The Committee of Advertising Practice (CAP) has announced that a new rule will be introduced in the UK Advertising Codes in 2018 banning harmful gender stereotyping in advertising.

The Advertising Standards Authority (ASA) has previously carried out a review entitled Depictions, Perceptions and Harm which looked at harmful gender stereotyping in advertising and concluded that there was a case for stronger regulation of advertisements that feature stereotypical gender roles or characteristics which can be harmful to people, including adverts which make fun of people for not conforming to gender stereotypes.

Evidence collected by the ASA suggested that harmful stereotypes can ‘restrict the choices, aspirations and opportunities of children, young people and adults’. Following the outcome of the review, CAP has developed a new rule and guidance on the depiction of gender stereotypes which will be published for consultation in the Spring, 2018.
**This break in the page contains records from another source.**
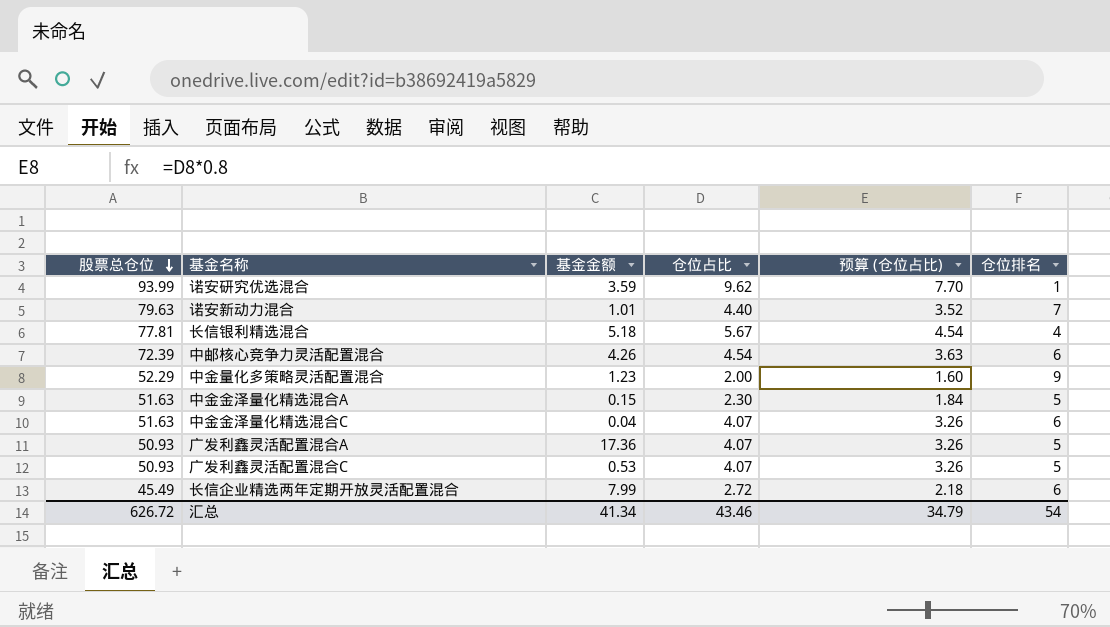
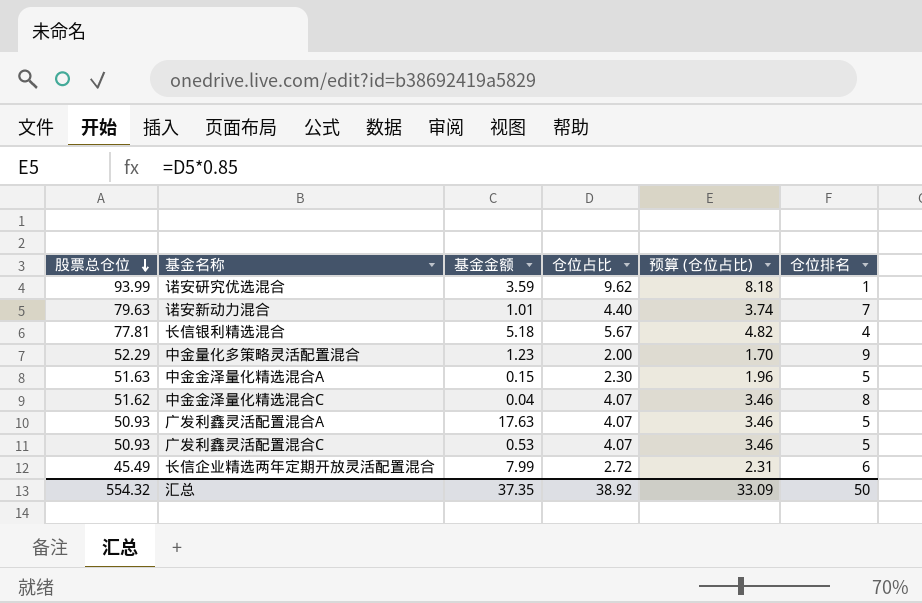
column 预算 (仓位占比) | formula: [仓位占比] * 0.8 -> [仓位占比] * 0.85
row 中邮核心竞争力灵活配置混合: 72.39 | 4.26 | 4.54 | 3.63 | 6 -> none
中金金泽量化精选混合C | 股票总仓位: 51.63 -> 51.62
中金金泽量化精选混合C | 仓位排名: 6 -> 8
广发利鑫灵活配置混合A | 基金金额: 17.36 -> 17.63
汇总 | 股票总仓位: 626.72 -> 554.32
汇总 | 基金金额: 41.34 -> 37.35
汇总 | 仓位占比: 43.46 -> 38.92
汇总 | 预算 (仓位占比): 34.79 -> 33.09
汇总 | 仓位排名: 54 -> 50

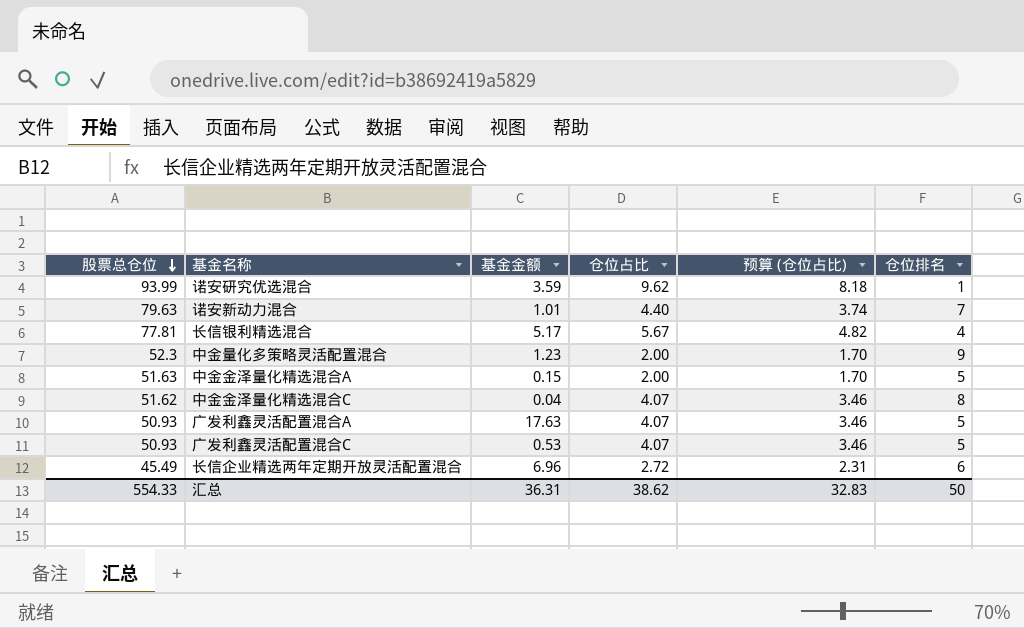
长信银利精选混合 | 基金金额: 5.18 -> 5.17
中金量化多策略灵活配置混合 | 股票总仓位: 52.29 -> 52.3
中金金泽量化精选混合A | 仓位占比: 2.30 -> 2.00
中金金泽量化精选混合A | 预算 (仓位占比): 1.96 -> 1.70
长信企业精选两年定期开放灵活配置混合 | 基金金额: 7.99 -> 6.96
汇总 | 股票总仓位: 554.32 -> 554.33
汇总 | 基金金额: 37.35 -> 36.31
汇总 | 仓位占比: 38.92 -> 38.62
汇总 | 预算 (仓位占比): 33.09 -> 32.83

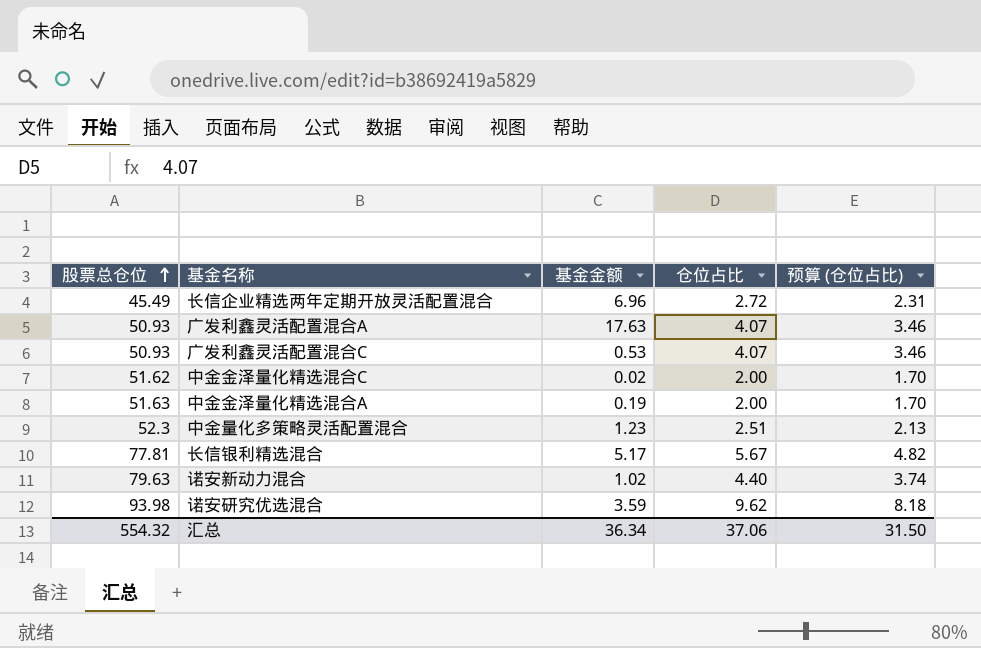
row order: 股票总仓位 descending -> 股票总仓位 ascending
column 仓位排名 | position: 6 -> none
中金金泽量化精选混合C | 基金金额: 0.04 -> 0.02
中金金泽量化精选混合C | 仓位占比: 4.07 -> 2.00
中金金泽量化精选混合C | 预算 (仓位占比): 3.46 -> 1.70
中金金泽量化精选混合A | 基金金额: 0.15 -> 0.19
中金量化多策略灵活配置混合 | 仓位占比: 2.00 -> 2.51
中金量化多策略灵活配置混合 | 预算 (仓位占比): 1.70 -> 2.13
诺安新动力混合 | 基金金额: 1.01 -> 1.02
诺安研究优选混合 | 股票总仓位: 93.99 -> 93.98
汇总 | 股票总仓位: 554.33 -> 554.32
汇总 | 基金金额: 36.31 -> 36.34
汇总 | 仓位占比: 38.62 -> 37.06
汇总 | 预算 (仓位占比): 32.83 -> 31.50

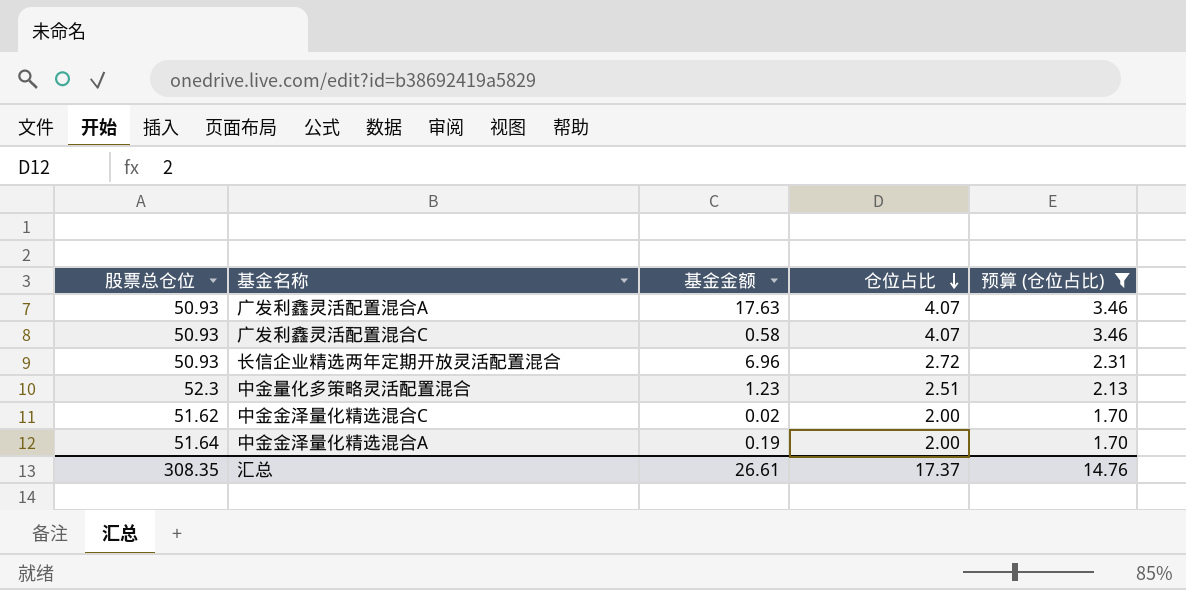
filter: none -> 预算 (仓位占比) <= 3.46
row order: 股票总仓位 ascending -> 仓位占比 descending
广发利鑫灵活配置混合C | 基金金额: 0.53 -> 0.58
长信企业精选两年定期开放灵活配置混合 | 股票总仓位: 45.49 -> 50.93
中金金泽量化精选混合A | 股票总仓位: 51.63 -> 51.64
汇总 | 股票总仓位: 554.32 -> 308.35
汇总 | 基金金额: 36.34 -> 26.61
汇总 | 仓位占比: 37.06 -> 17.37
汇总 | 预算 (仓位占比): 31.50 -> 14.76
The new rule does not go as far as banning all forms of gender stereotyping, for example an advert showing a woman cleaning or a man doing DIY will still be allowed. However an advert showing all family members making a mess and only the mother cleaning up would probably be caught.

Ella Smillie from CAP said “Some gender stereotypes in ads can contribute to harm for adults and children by limiting how people see themselves, how others see them, and potentially restricting the life decisions they take. The introduction of a new advertising rule from 2018 will help advertisers to know where to draw the line on the use of acceptable and unacceptable stereotypes.”

Guy Parker, Chief Executive of the ASA, said “While advertising is only one of many factors that contribute to unequal gender outcomes, we welcome CAP’s decision to introduce a new rule on harmful gender stereotypes in ads. Although companies have responded positively and constructively to our report, with welcome examples of voluntary action, there is more to do. We are determined to make sure our regulation calls out harmful and outdated practices and a new rule in the Advertising Codes will help tackle the harmful gender stereotypes identified in our review of the evidence.”